Más tarde, en la posada, Yona y los suyos cenaban en un rincón apartado del jardín, huyendo del escandaloso festín de sus supuestos pretendientes. El aire olía a narcisos en flor, y ella aún sentía el sabor a sal en los labios.
—Señorita —dijo una voz desde las sombras. Los hombres (también Kija) que la rodeaban se llevaron las manos a la cintura y desenvainaron los cuchillos—, ¿te importaría compartir tu comida con un pobre viejo hambriento?
El dueño de la voz por fin avanzó hasta el círculo de luz de lucernas y candiles y Yona parpadeó, preguntándose si habría escuchado bien, pues quien le hablaba no era un anciano, sino un muchacho con los cabellos de sol.
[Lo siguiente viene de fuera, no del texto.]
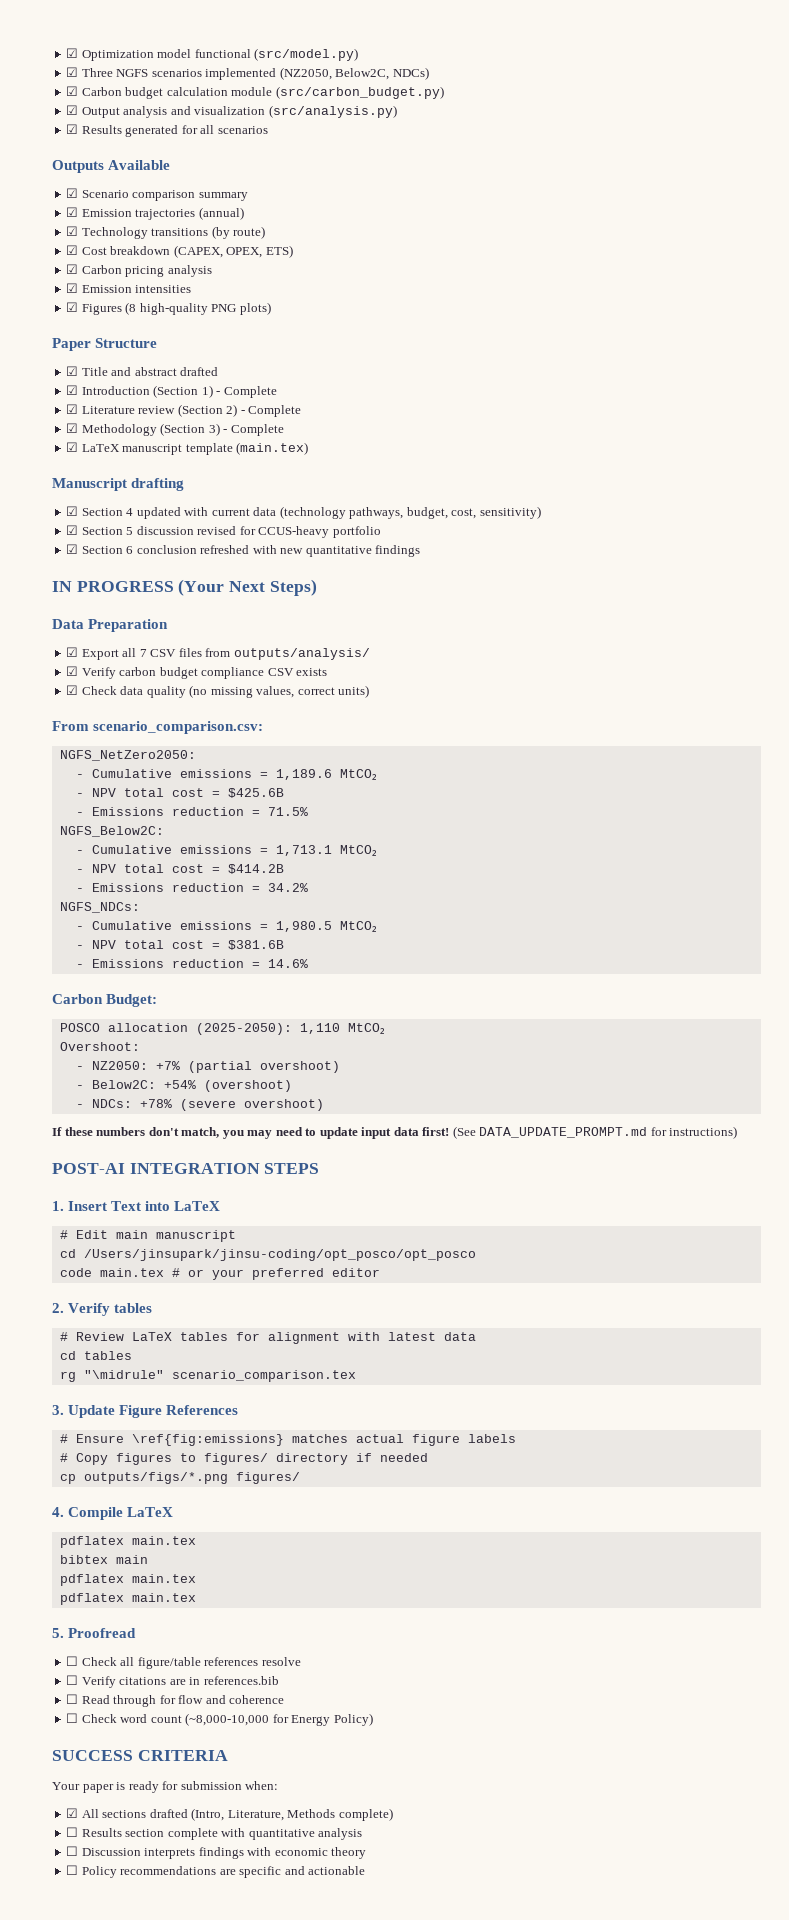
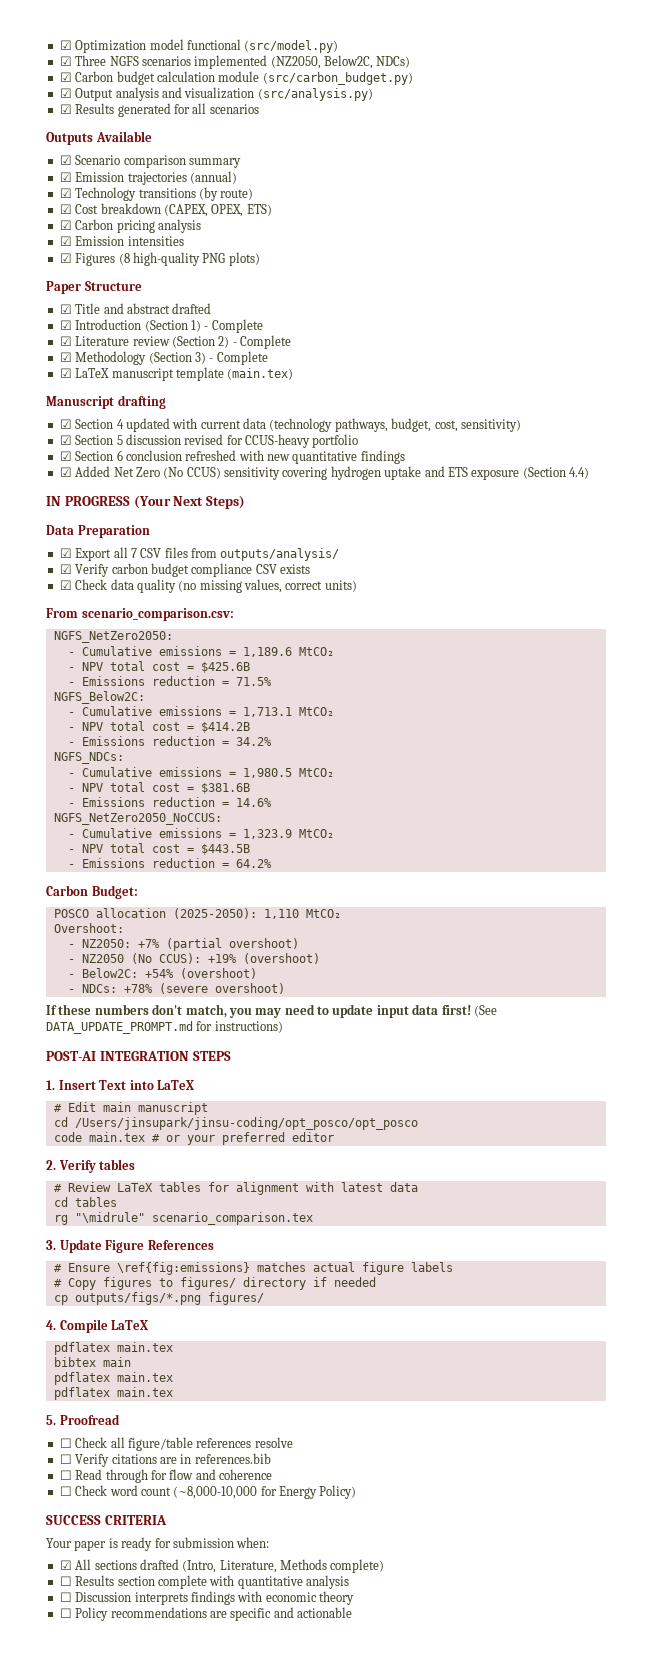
+ ☑ Added Net Zero (No CCUS) sensitivity covering hydrogen uptake and ETS exposure (Section 4.4)
+ NGFS_NetZero2050_NoCCUS:
+ - Cumulative emissions = 1,323.9 MtCO₂
+ - NPV total cost = $443.5B
+ - Emissions reduction = 64.2%
+ - NZ2050 (No CCUS): +19% (overshoot)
No obstante, y a juzgar por los pobres harapos que vestía, realmente parecía estar pasando necesidad. Ella no supo —ni quiso— negarse y lo invitó a su mesa, bajo la mirada recelosa de los varones. Ryuuji, demasiado inocente a sus ocho años como para percatarse del incómodo momento, le dio dos palmaditas al almohadón que había a su lado, invitándolo a sentarse junto a él. El joven (o el supuesto anciano) no se hizo de rogar y empezó a engullir a carrillos llenos.
—Vuestro nombre, si sois tan amable —le inquirió Kija, suspicaz, cerniéndose sobre él.
—Zeno —masculló él, con la boca llena de comida.
A la mañana siguiente, el joven decidió embarcar y unirse a su comitiva y ya no hubo forma alguna de persuadirlo de lo contrario.